▶ **Problem to work on**: Below is a listing; write it out exactly and drop any images from it.

▶ **Input**:
= = = =
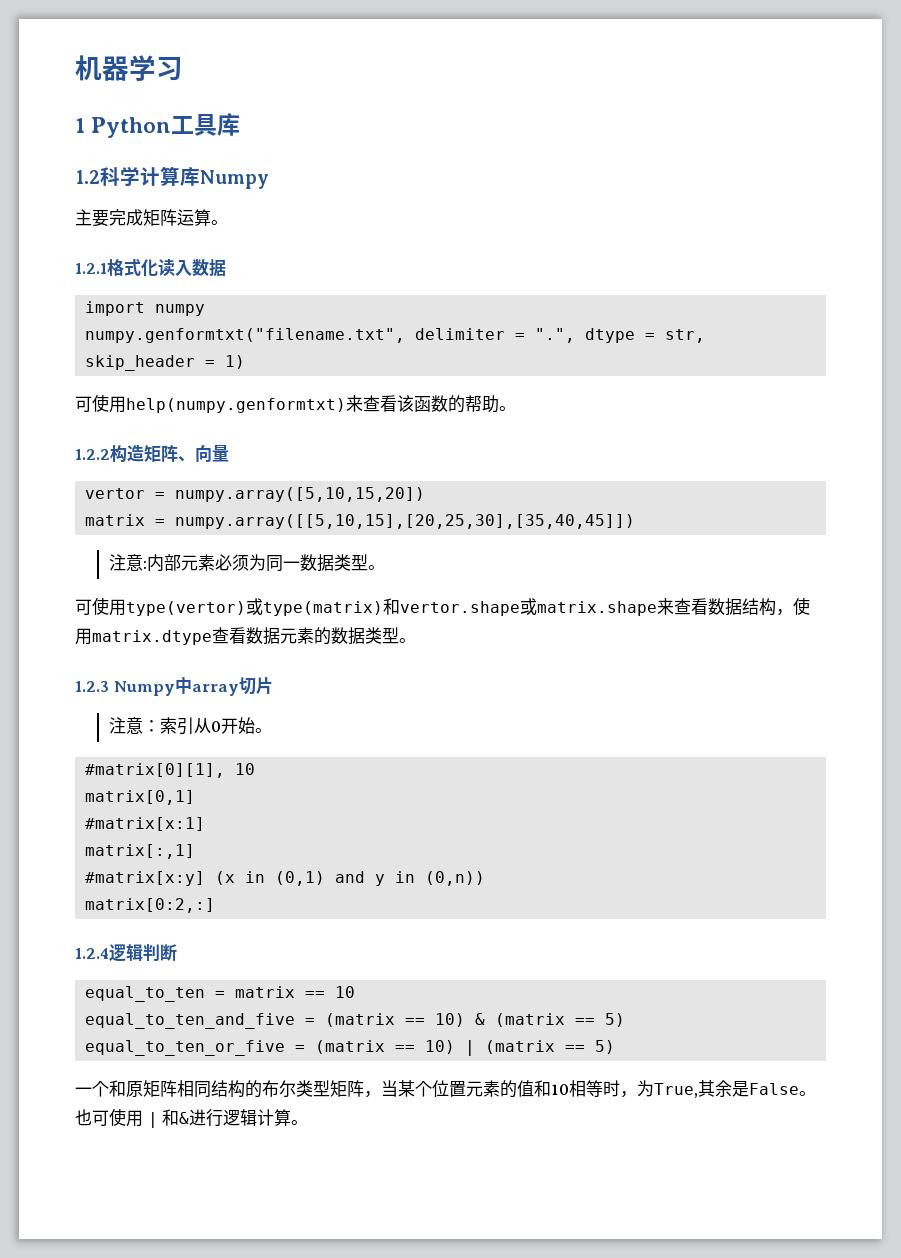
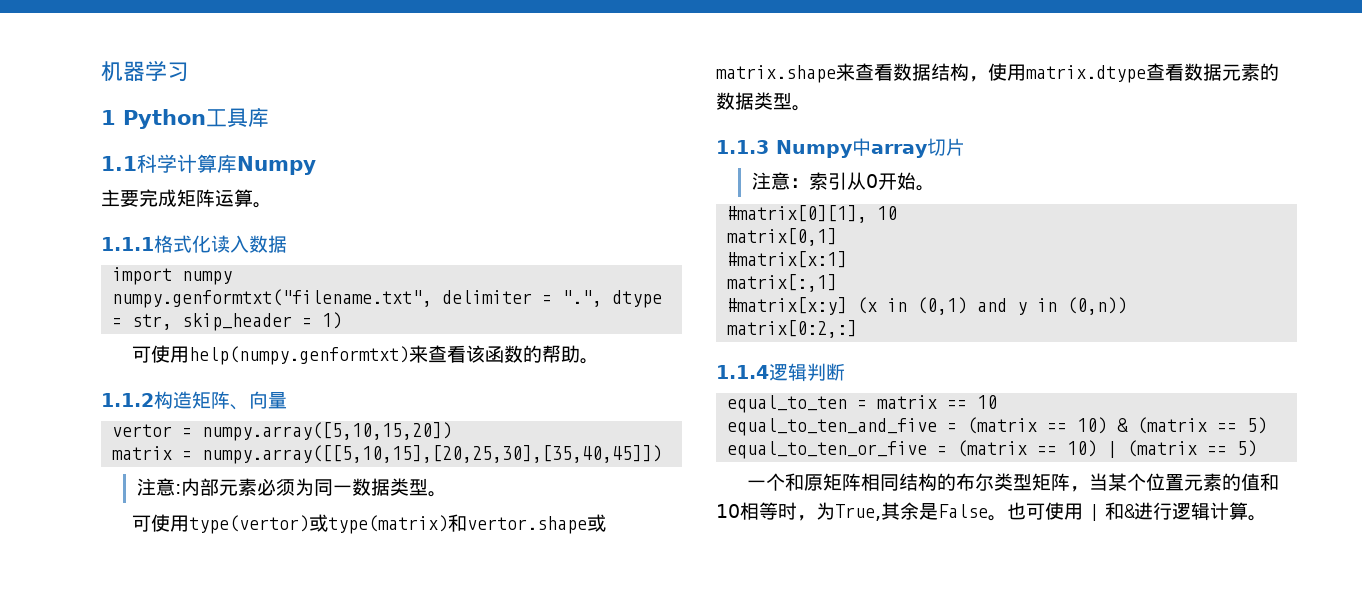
- 1.2科学计算库Numpy
+ 1.1科学计算库Numpy
- 1.2.1格式化读入数据
+ 1.1.1格式化读入数据
- 1.2.2构造矩阵、向量
+ 1.1.2构造矩阵、向量
- 1.2.3 Numpy中array切片
+ 1.1.3 Numpy中array切片
- 1.2.4逻辑判断
+ 1.1.4逻辑判断

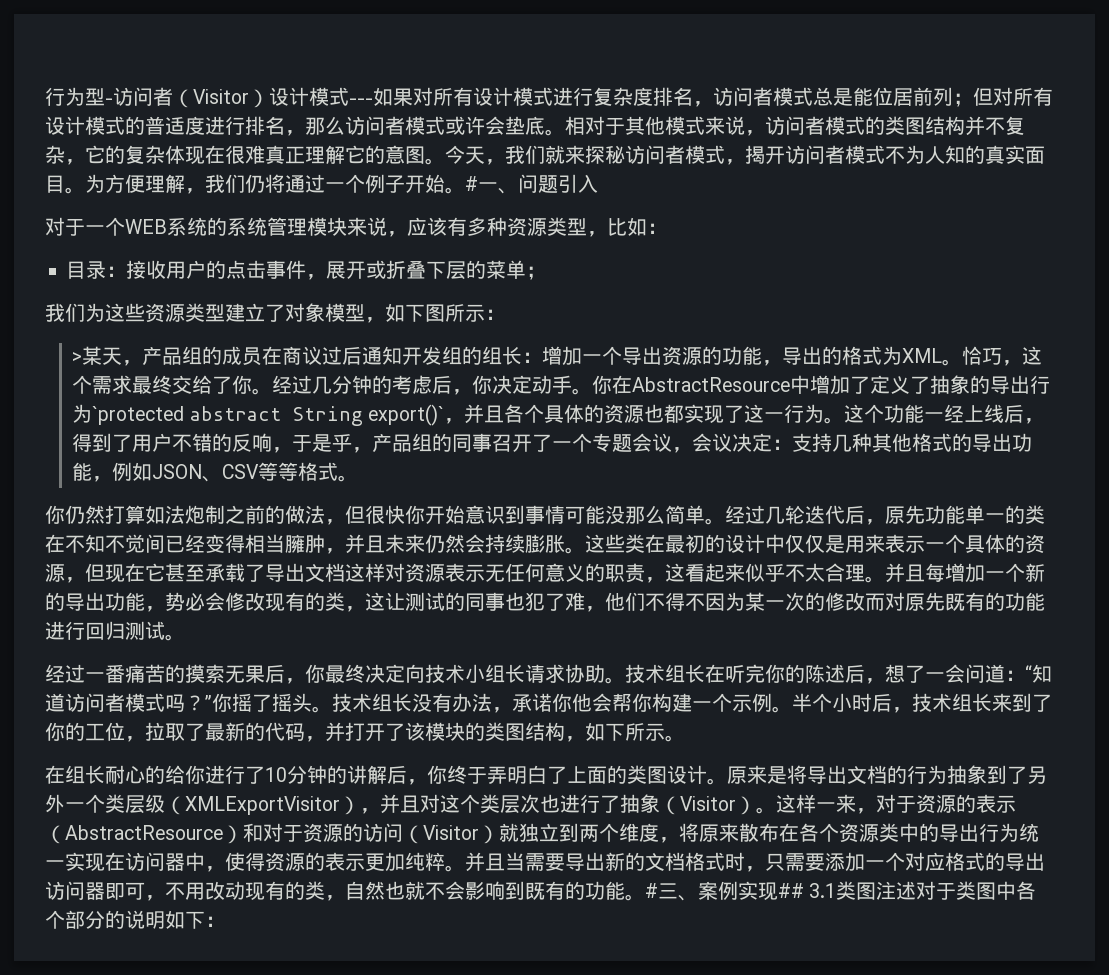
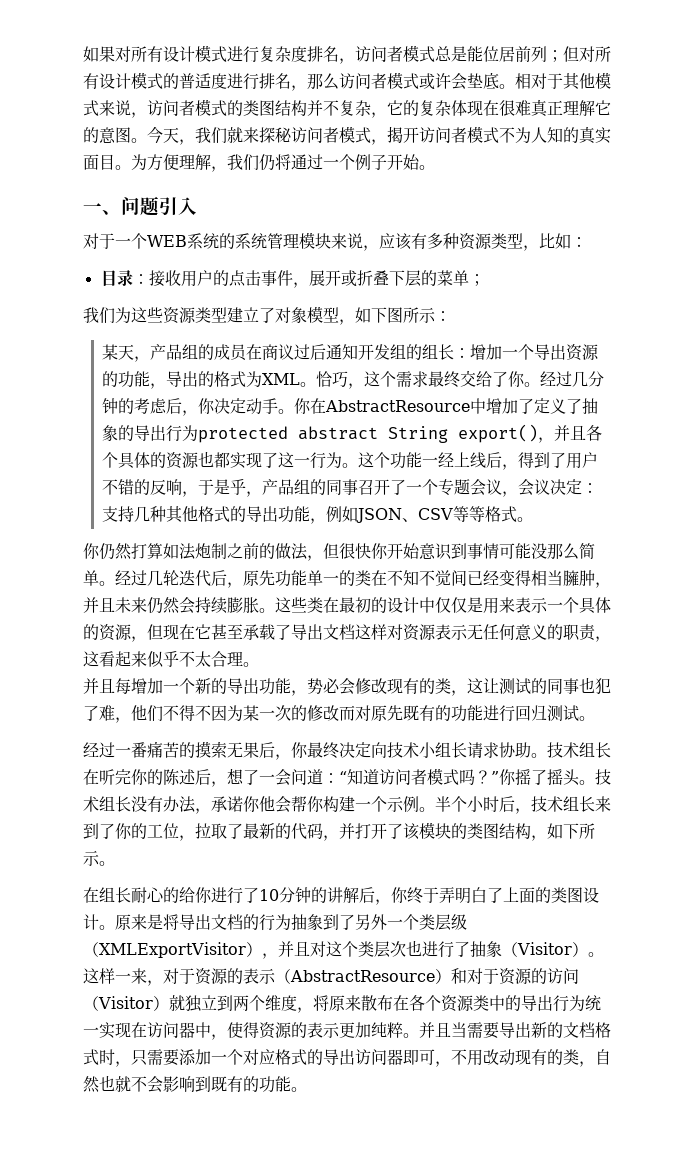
- 行为型-访问者（Visitor）设计模式---如果对所有设计模式进行复杂度排名，访问者模式总是能位居前列；但对所有设计模式的普适度进行排名，那么访问者模式或许会垫底。
+ 如果对所有设计模式进行复杂度排名，访问者模式总是能位居前列；但对所有设计模式的普适度进行排名，那么访问者模式或许会垫底。
- 为方便理解，我们仍将通过一个例子开始。#一、问题引入
+ 为方便理解，我们仍将通过一个例子开始。
+ 一、问题引入
- >某天，产品组的成员在商议过后通知开发组的组长：增加一个导出资源的功能，导出的格式为XML。
+ 某天，产品组的成员在商议过后通知开发组的组长：增加一个导出资源的功能，导出的格式为XML。
- 你在AbstractResource中增加了定义了抽象的导出行为`protected abstract String export()`，并且各个具体的资源也都实现了这一行为。
+ 你在AbstractResource中增加了定义了抽象的导出行为protected abstract String export()，并且各个具体的资源也都实现了这一行为。
- 这些类在最初的设计中仅仅是用来表示一个具体的资源，但现在它甚至承载了导出文档这样对资源表示无任何意义的职责，这看起来似乎不太合理。并且每增加一个新的导出功能，势必会修改现有的类，这让测试的同事也犯了难，他们不得不因为某一次的修改而对原先既有的功能进行回归测试。
+ 这些类在最初的设计中仅仅是用来表示一个具体的资源，但现在它甚至承载了导出文档这样对资源表示无任何意义的职责，这看起来似乎不太合理。
+ 并且每增加一个新的导出功能，势必会修改现有的类，这让测试的同事也犯了难，他们不得不因为某一次的修改而对原先既有的功能进行回归测试。
- #三、案例实现## 3.1类图注述对于类图中各个部分的说明如下：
= = = =
▶ **Answer to the problem**:
- 1.2科学计算库Numpy
+ 1.1科学计算库Numpy
- 1.2.1格式化读入数据
+ 1.1.1格式化读入数据
- 1.2.2构造矩阵、向量
+ 1.1.2构造矩阵、向量
- 1.2.3 Numpy中array切片
+ 1.1.3 Numpy中array切片
- 1.2.4逻辑判断
+ 1.1.4逻辑判断

- 行为型-访问者（Visitor）设计模式---如果对所有设计模式进行复杂度排名，访问者模式总是能位居前列；但对所有设计模式的普适度进行排名，那么访问者模式或许会垫底。
+ 如果对所有设计模式进行复杂度排名，访问者模式总是能位居前列；但对所有设计模式的普适度进行排名，那么访问者模式或许会垫底。
- 为方便理解，我们仍将通过一个例子开始。#一、问题引入
+ 为方便理解，我们仍将通过一个例子开始。
+ 一、问题引入
- >某天，产品组的成员在商议过后通知开发组的组长：增加一个导出资源的功能，导出的格式为XML。
+ 某天，产品组的成员在商议过后通知开发组的组长：增加一个导出资源的功能，导出的格式为XML。
- 你在AbstractResource中增加了定义了抽象的导出行为`protected abstract String export()`，并且各个具体的资源也都实现了这一行为。
+ 你在AbstractResource中增加了定义了抽象的导出行为protected abstract String export()，并且各个具体的资源也都实现了这一行为。
- 这些类在最初的设计中仅仅是用来表示一个具体的资源，但现在它甚至承载了导出文档这样对资源表示无任何意义的职责，这看起来似乎不太合理。并且每增加一个新的导出功能，势必会修改现有的类，这让测试的同事也犯了难，他们不得不因为某一次的修改而对原先既有的功能进行回归测试。
+ 这些类在最初的设计中仅仅是用来表示一个具体的资源，但现在它甚至承载了导出文档这样对资源表示无任何意义的职责，这看起来似乎不太合理。
+ 并且每增加一个新的导出功能，势必会修改现有的类，这让测试的同事也犯了难，他们不得不因为某一次的修改而对原先既有的功能进行回归测试。
- #三、案例实现## 3.1类图注述对于类图中各个部分的说明如下：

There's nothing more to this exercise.